Source code for wibench.attacks.adversarial.adversarial

import numpy as np
import torch

from ..base import BaseAttack

from .feature_extractors import ClipEmbedding, ResNet18Embedding, VAEEmbedding


[docs]class AdversarialEmbedding(BaseAttack):
    """Adversarial embedding attack from `WAVES <https://github.com/umd-huang-lab/WAVES>`_ benchmark."""

    def __init__(self,
                 encoder: str = "resnet18",
                 device: torch.device | str = "cuda" if torch.cuda.is_available() else "cpu",
                 loss_type: str = "l2",  # metric between attacked and non-attacked embeddings
                 strength: int = 2,  # 2,4,6,8
                 eps_factor: float = 1 / 255,
                 alpha_factor: float = 0.05,
                 n_steps: int = 200,
                 random_start: bool = True,
                 ) -> None:
        super().__init__()

        # load embedding model
        if encoder == "resnet18":
            # we use last layer's state as the embedding
            embedding_model = ResNet18Embedding("last")
        elif encoder == "clip":
            embedding_model = ClipEmbedding()
        elif encoder == "klvae8":
            # same vae as used in generator
            embedding_model = VAEEmbedding("WIBE-HuggingFace/sd-vae-ft-mse")
        elif encoder == "sdxlvae":
            embedding_model = VAEEmbedding("WIBE-HuggingFace/sdxl-vae")
        else:
            raise ValueError(f"Unsupported encoder: {encoder}")
        embedding_model = embedding_model.to(device)
        embedding_model.eval()

        # # class that performs PGD
        # self.module = WarmupPGDEmbedding(model=embedding_model,
        #                                  device=device,
        #                                  eps=eps_factor * strength,
        #                                  alpha=alpha_factor * eps_factor * strength,
        #                                  steps=n_steps,
        #                                  loss_type=loss_type,
        #                                  random_start=True,
        #                                  )
        self.model = embedding_model
        self.device = device
        self.eps = eps_factor * strength
        self.alpha = alpha_factor * eps_factor * strength
        self.steps = n_steps
        self.loss_type = loss_type
        self.random_start = random_start

        # Initialize the loss function
        if self.loss_type == "l1":
            self.loss_fn = torch.nn.L1Loss()
        elif self.loss_type == "l2":
            self.loss_fn = torch.nn.MSELoss()
        else:
            raise ValueError("Unsupported loss type")

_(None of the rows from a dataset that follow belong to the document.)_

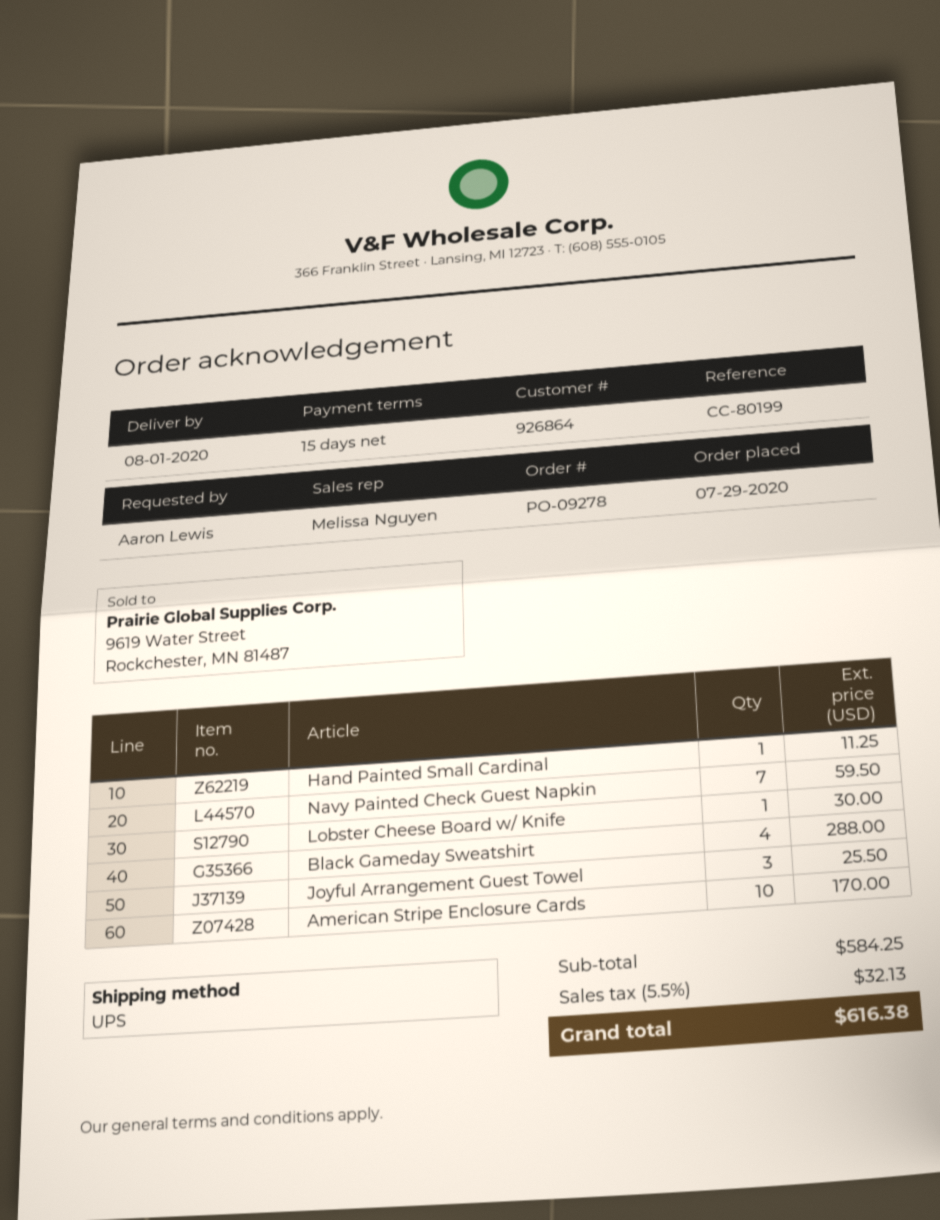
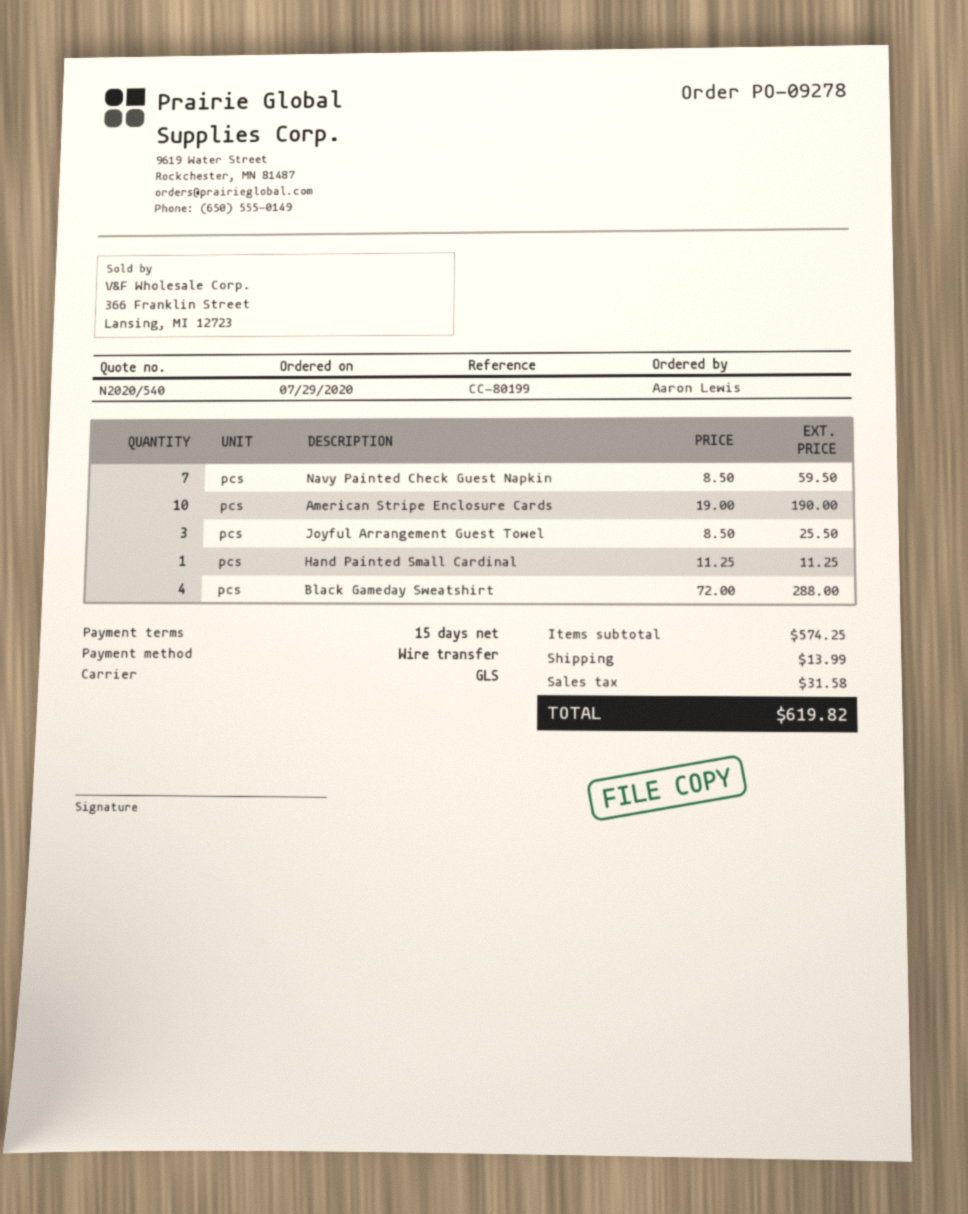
shipping method: UPS -> GLS
Lobster Cheese Board w/ Knife: 1 for 30.00 -> none
American Stripe Enclosure Cards: 10 for 170.00 -> 10 for 190.00
subtotal: 584.25 -> 574.25
shipping: none -> 13.99
tax: 32.13 -> 31.58
total: 616.38 -> 619.82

    def pgd(self, images: torch.Tensor, init_delta: torch.Tensor = None) -> torch.Tensor:
        self.model.eval()
        images = images.clone().detach().to(self.device)

        # Get the original embeddings
        original_embeddings = self.model(images).detach()

        # initialize adv images
        if self.random_start:
            adv_images = images.clone().detach()
            # Starting at a uniformly random point
            adv_images = adv_images + torch.empty_like(adv_images).uniform_(-self.eps, self.eps)
            adv_images = torch.clamp(adv_images, min=0, max=1).detach()

        elif init_delta is not None:
            clamped_delta = torch.clamp(init_delta, min=-self.eps, max=self.eps)
            adv_images = images.clone().detach() + clamped_delta
            adv_images = torch.clamp(adv_images, min=0, max=1).detach()
        else:
            assert False

        # PGD
        for _ in range(self.steps):
            self.model.zero_grad()
            adv_images.requires_grad = True
            adv_embeddings = self.model(adv_images)

            # Calculate loss
            cost = self.loss_fn(adv_embeddings, original_embeddings)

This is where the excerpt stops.